In the example of FIG. 1, announcement processing 112, together with router 114, may route the announcement program content signal ua(n) to one or more of the upmixed channels 118 a, to be summed with one or more upmixed signals p(n), and to be output as output routed signals r(n). For example, if announcement program content signal ua(n) is a lane-departure warning, the announcement program content signal ua(n) may be routed to the side of the left or right side of the vehicle cabin, depending on which side the vehicle is departing the lane. Thus, if the vehicle is departing the lane on the left side, the announcement program content signal ua(n) (which, when transduced, may be a beep or other warning signal) may be routed only to the upmix channel 118 a that is, summed with the left upmixed signal pmL(n), to be outputted as left routed signal rL(n), which will be eventually routed to one or more acoustic transducers 104 disposed on the left side of the vehicle cabin. Conversely, if the vehicle is departing the lane on the right side, the announcement program content signal ua(n) may be summed with right upmixed signal pmR(n) to eventually be routed to one or more acoustic transducers disposed on the right side of the vehicle cabin. Similarly, if announcement processing signal ua(n) is a voice signal, the announcement processing signal ua(n) may, for example, be routed to all the upmixed channels 118 to be routed to all acoustic transducers 104 in the vehicle cabin.

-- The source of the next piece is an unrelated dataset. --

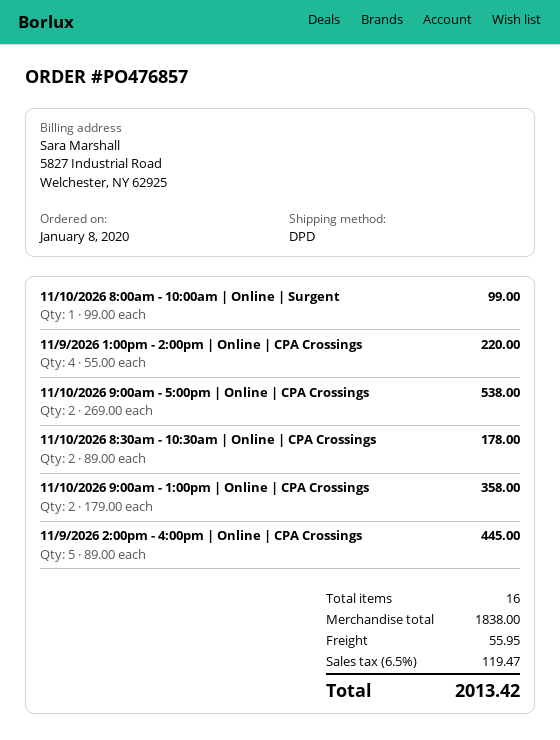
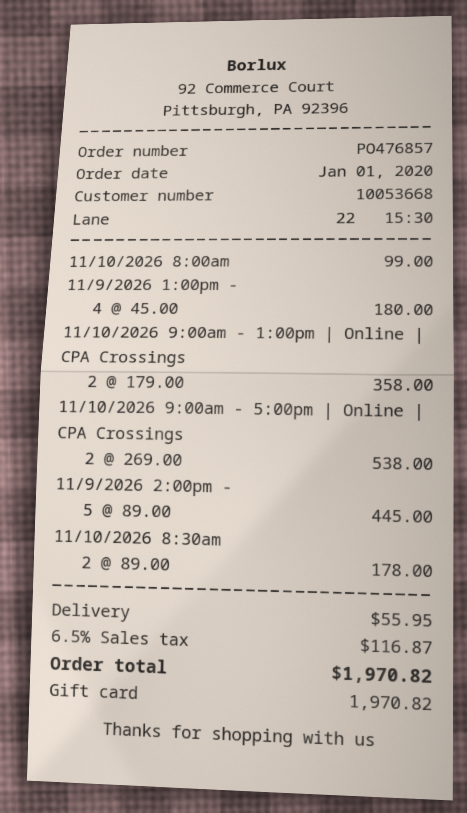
order date: 2020-01-08 -> 2020-01-01
11/9/2026 1:00pm - 2:00pm | Online | CPA Crossings: 4 x 55.00 = 220.00 -> 4 x 45.00 = 180.00
tax: 6.5% = 119.47 -> 6.5% = 116.87
total: 2013.42 -> 1970.82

The router 114 output signals r(n) may be received at soundstage rendering 116, which equalizes and performs additional routing to drive the acoustic transducers 104. Because soundstage rendering 116 routes signals b(n) to each acoustic transducer 104, the output of soundstage rendering will typically include the greatest number of channels 120 (e.g., twenty output channels 120) of the audio processing chain 102. Although, the example of FIGS. 1-8 depict three output channels 120, three upmixed channels 118, and three program content channels 109, it should be understood that these are merely provided as examples, and that, in various alternative examples, any number of output channels 120, upmixed channels 118, and program content channels 109, may be provided, as is suitable for the particular context of audio processing chain 102. For example, in one example, there may be three program content channels 109, eight upmixed channels 118, and twenty output channels 120. It should also be understood that, while the number of channels typically increases along the audio processing chain 102, that is not strictly necessary, and an earlier part of audio processing chain 102 may include more channels than a latter part of the audio processing chain 102. Indeed, it should be understood that the number of channels shown are provided merely as examples and are a result of the kinds of audio processing implemented by upmixer 110, router 114, and soundstage rendering 116. Thus, various alternative examples, using the same kind of audio processing modules, or using different kinds of audio processing modules, audio processing chain 102 may include different numbers of channels at different stages of the audio processing chain 102.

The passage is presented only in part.